Each time you click to add something, you can drag and drop it wherever you want on your homepage. If you click the X in the top right corner, that item disappears from your homepage. This isn't something that requires startup time and then is set in stone. It's flexible and easy to change as your web habits and needs change.
What makes this so great?
- It increases your productivity by putting everything you need in one place. No more opening Wikipedia in a new tab. No more opening your calendar or keeping a todo list in a hard to remember folder. It's all accessible from one page, and that one page is accessible no matter what computer you are using.
- It allows you to keep tabs on interesting content without wasting your time wading through full format.
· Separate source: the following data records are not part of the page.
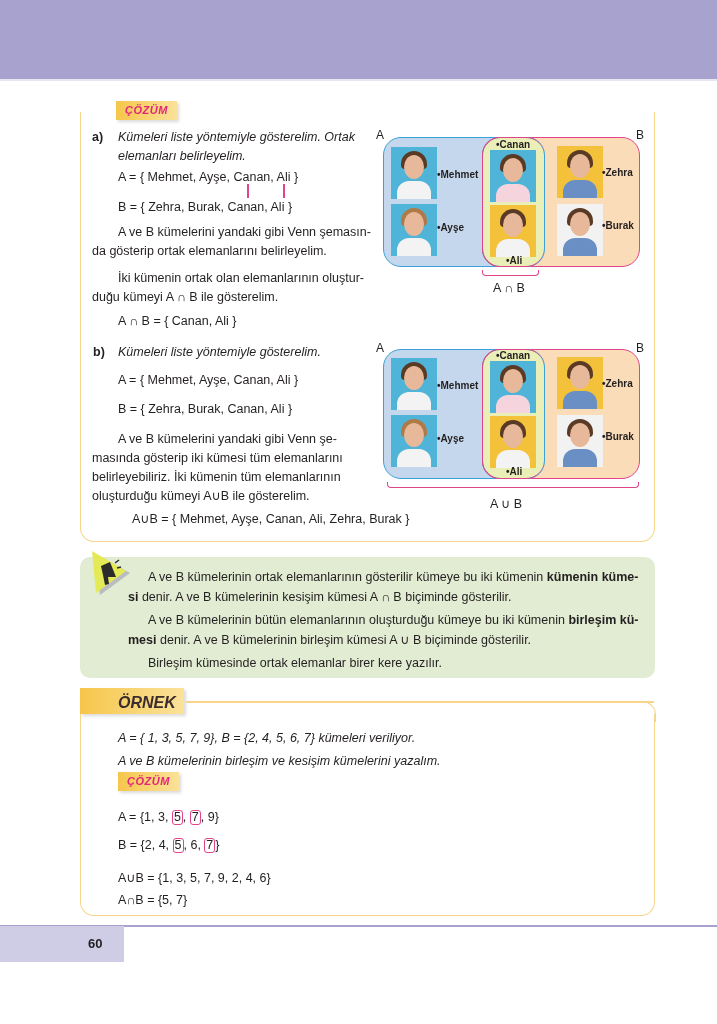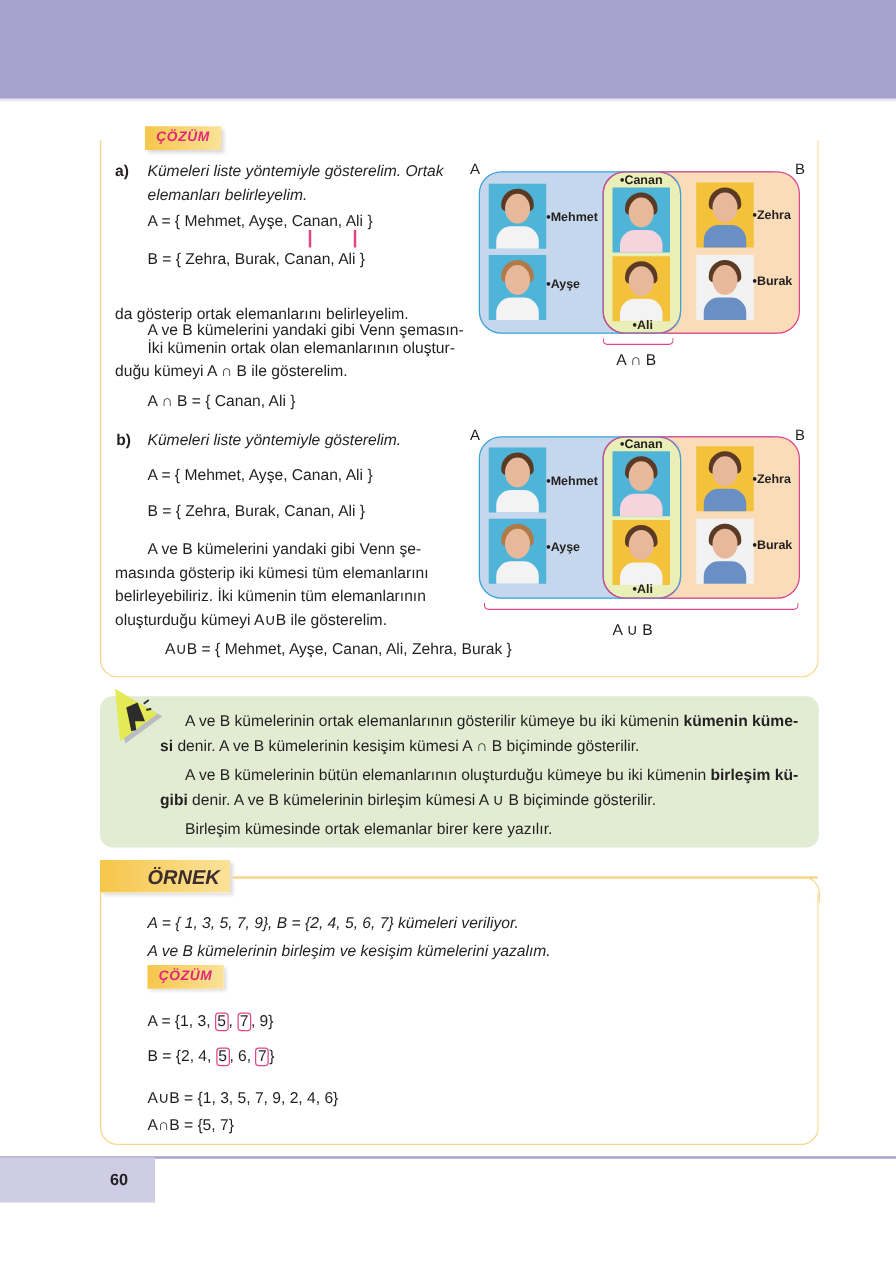--- a/index.html
+++ b/index.html
@@ -65,7 +65,7 @@
 <div class="arrow" style="left:247px;top:184px;height:14px;"></div>
 <div class="arrow" style="left:283px;top:184px;height:14px;"></div>
 <div class="txt" style="left:118px;top:199px;">B = { Zehra, Burak, Canan, Ali }</div>
-<div class="txt indent" style="left:98px;top:224px;margin-top:32px;">A ve B kümelerini yandaki gibi Venn şemasın-</div>
+<div class="txt indent" style="left:98px;top:224px;">A ve B kümelerini yandaki gibi Venn şemasın-</div>
 <div class="txt" style="left:92px;top:243px;text-align:right;">da gösterip ortak elemanlarını belirleyelim.</div>
 <div class="txt indent" style="left:98px;top:270px;">İki kümenin ortak olan elemanlarının oluştur-</div>
 <div class="txt" style="left:92px;top:289px;">duğu kümeyi A ∩ B ile gösterelim.</div>

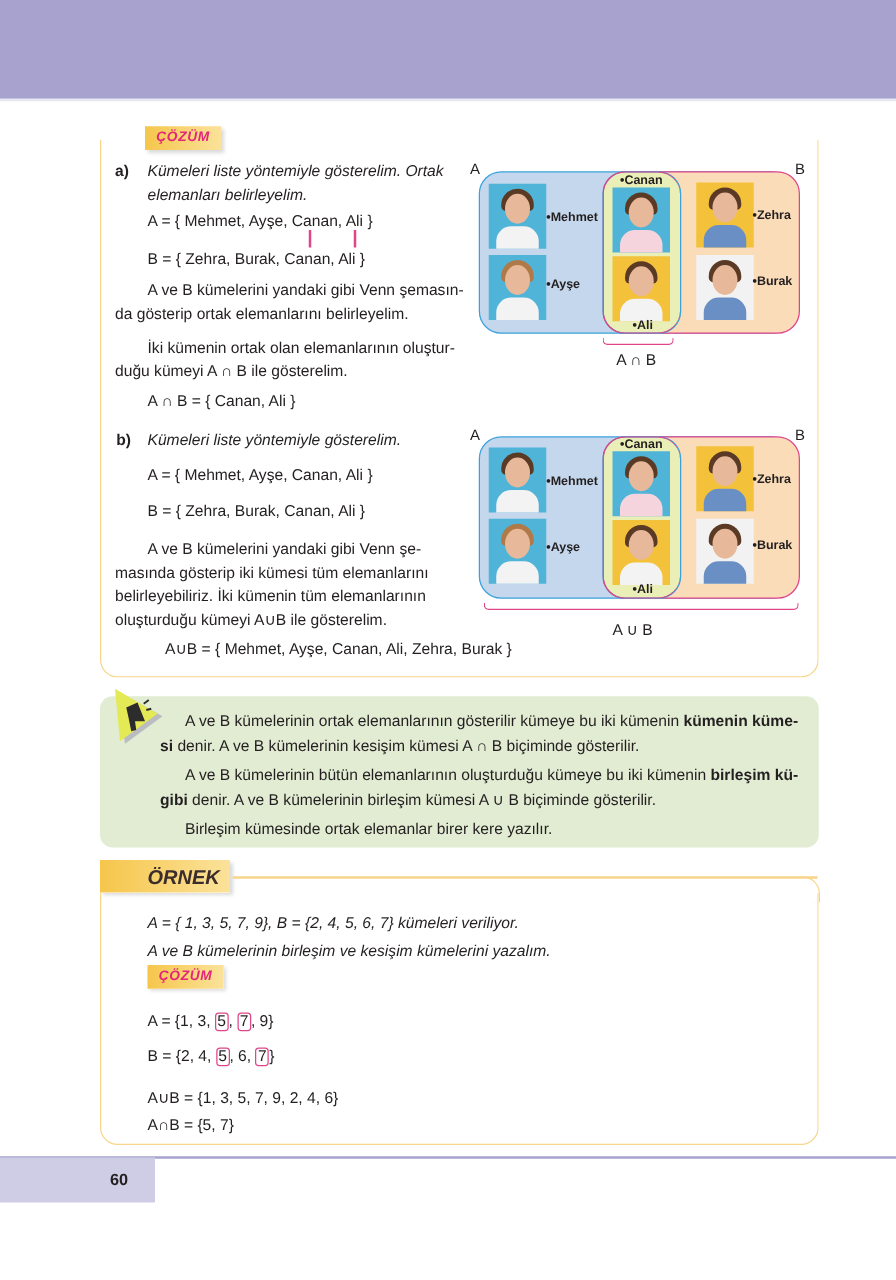--- a/index.html
+++ b/index.html
@@ -186,7 +186,7 @@
 <div class="txt" style="left:148px;top:569px;"><span>A ve B kümelerinin ortak elemanlarının gösterilir kümeye bu iki kümenin </span><span class="b">kümenin küme-</span></div>
 <div class="txt" style="left:128px;top:589px;"><span class="b">si</span><span> denir. A ve B kümelerinin kesişim kümesi  A ∩ B  biçiminde gösterilir.</span></div>
 <div class="txt" style="left:148px;top:612px;"><span>A ve B kümelerinin bütün elemanlarının oluşturduğu kümeye bu iki kümenin </span><span class="b">birleşim kü-</span></div>
-<div class="txt" style="left:128px;top:632px;"><span class="b">gibi</span><span> denir. A ve B kümelerinin birleşim kümesi A ∪ B biçiminde gösterilir.</span></div>
+<div class="txt" style="left:128px;top:632px;"><span class="b">mesi</span><span> denir. A ve B kümelerinin birleşim kümesi A ∪ B biçiminde gösterilir.</span></div>
 <div class="txt" style="left:148px;top:655px;">Birleşim kümesinde ortak elemanlar birer kere yazılır.</div>
 
 <div class="ornek-tag"></div>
For blogs or content streams that are updated frequently, having a "top stories" or "titles only" view of the content is a good way to get right to the articles of specific interest to you.
- No more guessing when feeds are updated. Most of the blogs I keep on my Google homepage are NOT the ones I look at on a regular basis; they're the ones I find valuable that only feature posts every few days (or less frequently). By having a view of the blog post titles, I can see when something new has been added, and can go to the site at that point. I don't lose track of blogs, even if there's a long gap between posts.
- It meets you at your 2.0 complexity level. If you are a basic user, the content provided by the "Add Stuff" button is more than ample, and the drag and drop easy to use. If you are advanced, you can create your own gadgets using the Google API to add to your own page (and share with the world, if you choose). But there's value at every level.
Months ago, I wrote about the potential power of disaggregation for museums, referring to the concept of the "ultimate mix tape" of greatest hits and personal favorites. There are people (I'm one of them) who aren't ready to play RSS flute concertos on Yahoo Pipes or traipse through Google map hacks. Heck, I'm not even advanced enough for an RSS reader to aggregate blogs to which I subscribe. But the Google homepage is easy to use and offers a big bang for your mash-up buck. Plus, it creates a home for you on the web, one where the mail is sorted, the conversations archived, your dictionary and favorite games and diversions all in their place. Isn't it time you stopped renting and got a place of your own?